Егерь только пожал плечами и уставился в свою кружку. Тишина теперь была огромной, такой огромной, что слышно было, как дождь идет за окном, — такой огромной, что лесоруб вскочил, испуганный и протрезвевший, словно на него вылили ушат воды.
И в этой тишине они услышали слова старика:
— Парень, верно, что-то там увидел… (Пауза.) Верно, чего-то до ужаса испугался. (Пауза.) Тогда еще… Господи! Он был тогда мальчиком, но…
— Да-да! — прервал его егерь. — В те трудные годы многие испортили себе сердце…

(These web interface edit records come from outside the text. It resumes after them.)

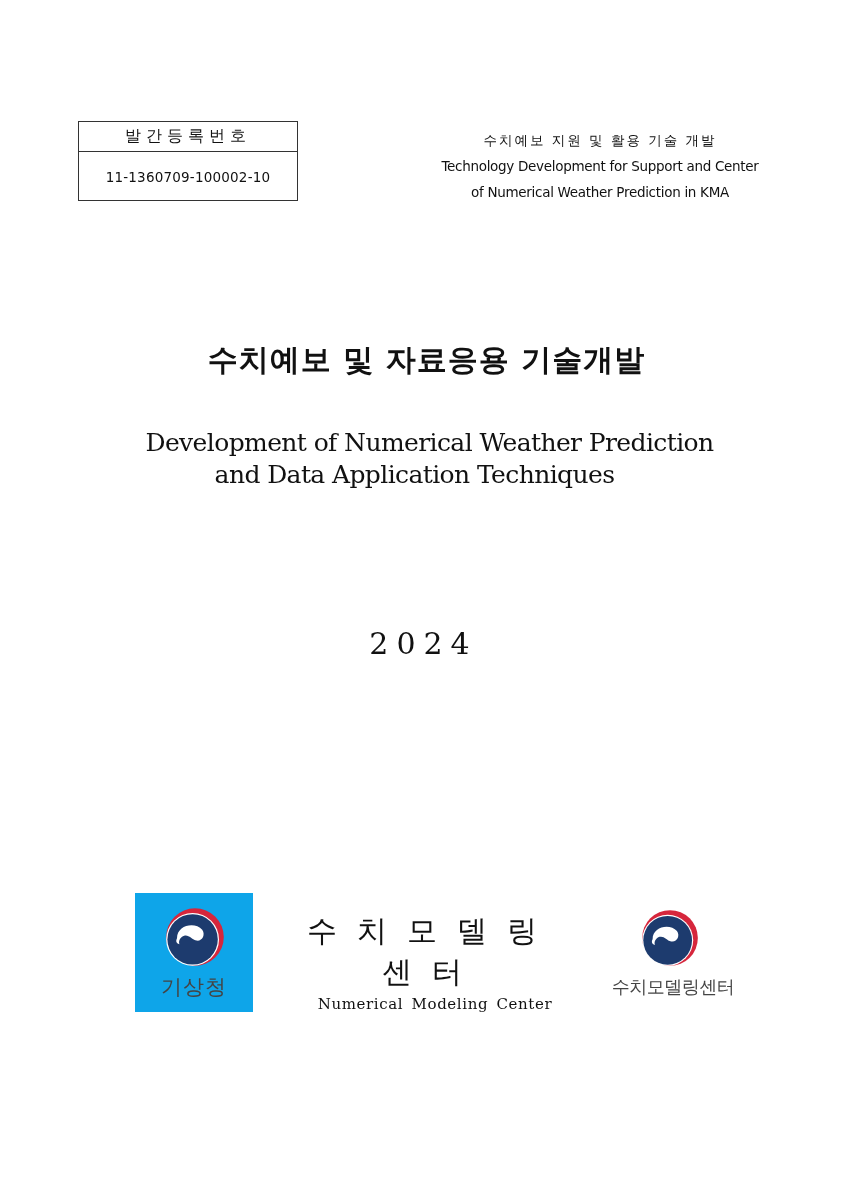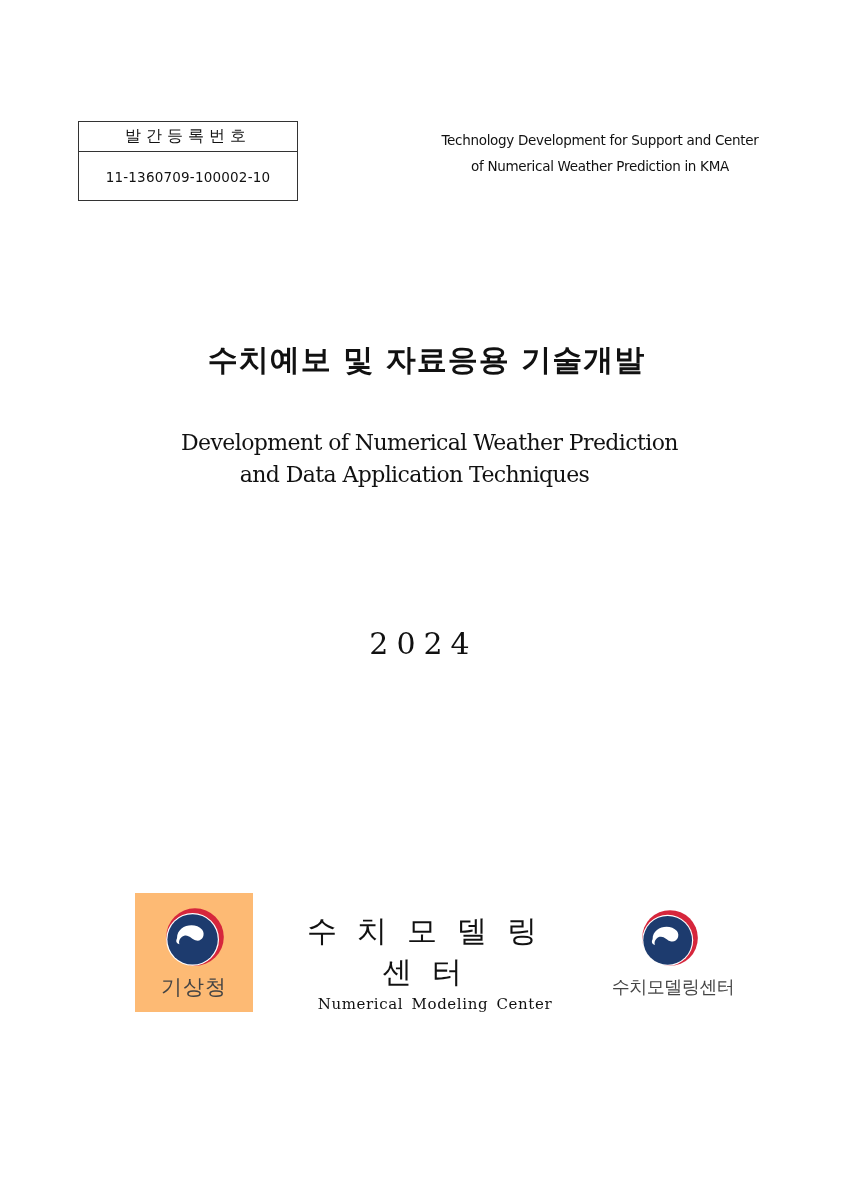--- a/index.html
+++ b/index.html
@@ -35,34 +35,34 @@
     
     .main-title {
       left: 0; width: 841px; top: 340px; text-align: center;
       font-size: 30px; font-weight: bold; letter-spacing: 1px; color: #111;
     }
     .main-title span { display: inline-block; margin-left: 12px; }
 
     .sub-title {
       left: 0; width: 841px; top: 427px; text-align: center;
       font-family: "DejaVu Serif", "Liberation Serif", serif;
-      font-size: 22px; line-height: 32px; color: #111; letter-spacing: -0.6px;
+      font-size: 25px; line-height: 32px; color: #111; letter-spacing: -0.6px;
     }
     .sub-title .l1 { display: block; padding-left: 18px; }
     .sub-title .l2 { display: block; padding-right: 12px; }
 
     .year {
       left: 0; width: 841px; top: 626px; text-align: center;
       font-family: "DejaVu Serif", "Liberation Serif", serif;
       font-size: 30px; letter-spacing: 8px; color: #111; padding-left: 6px; box-sizing: border-box;
     }
 
     
     .logo-left {
-      left: 135px; top: 893px; width: 118px; height: 119px; background: #fdba74;
+      left: 135px; top: 893px; width: 118px; height: 119px; background: #0ea5e9;
     }
     .logo-svg { display: block; position: absolute; }
     .logo-left .logo-svg { left: 30px; top: 14px; width: 60px; height: 60px; }
     .logo-left .logo-text {
       position: absolute; left: 0; width: 118px; top: 80px; text-align: center;
       font-size: 21px; color: #444; letter-spacing: 1px;
     }
 
     .logo-right { left: 598px; top: 897px; width: 150px; height: 110px; }
     .logo-right .logo-svg { left: 43px; top: 12px; width: 58px; height: 58px; }
@@ -84,20 +84,21 @@
   </style>
 </head>
 <body>
 
 <div class="abs reg-box">
   <div class="reg-title">발간등록번호</div>
   <div class="reg-num">11-1360709-100002-10</div>
 </div>
 
 <div class="abs project">
+  <div class="ko">수치예보 지원 및 활용 기술 개발</div>
   <div class="en">Technology Development for Support and Center</div>
   <div class="en">of Numerical Weather Prediction in KMA</div>
 </div>
 
 <div class="abs main-title">
   <span>수치예보 및 자료응용 기술개발</span>
 </div>
 
 <div class="abs sub-title">
   <span class="l1">Development of Numerical Weather Prediction</span>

И так как лесоруб вдруг учуял запах падали, совсем не тот запах, который чуял бургомистр, и еще потому, что у него было хорошее зрение, да и место его являлось удобным наблюдательным пунктом, он сделал стойку, как охотничья собака, и обнаружил, что под столом Хабергейер своими сапожищами наступает на ногу старика.
Хабергейер сразу вскочил и сказал старику, который мгновенно умолк, как радио, выключенное в разгар передачи:
— Мне пора. Пошли вместе, а? Нам ведь по пути.
Старик поднялся в полной растерянности, пробурчал, что расплатится в следующий раз, и, прихрамывая, пошел перед своим другом, который сунул ему в руки зонтик и, паясничая, распахнул перед ним дверь в ночь, за это время ставшую непроглядной.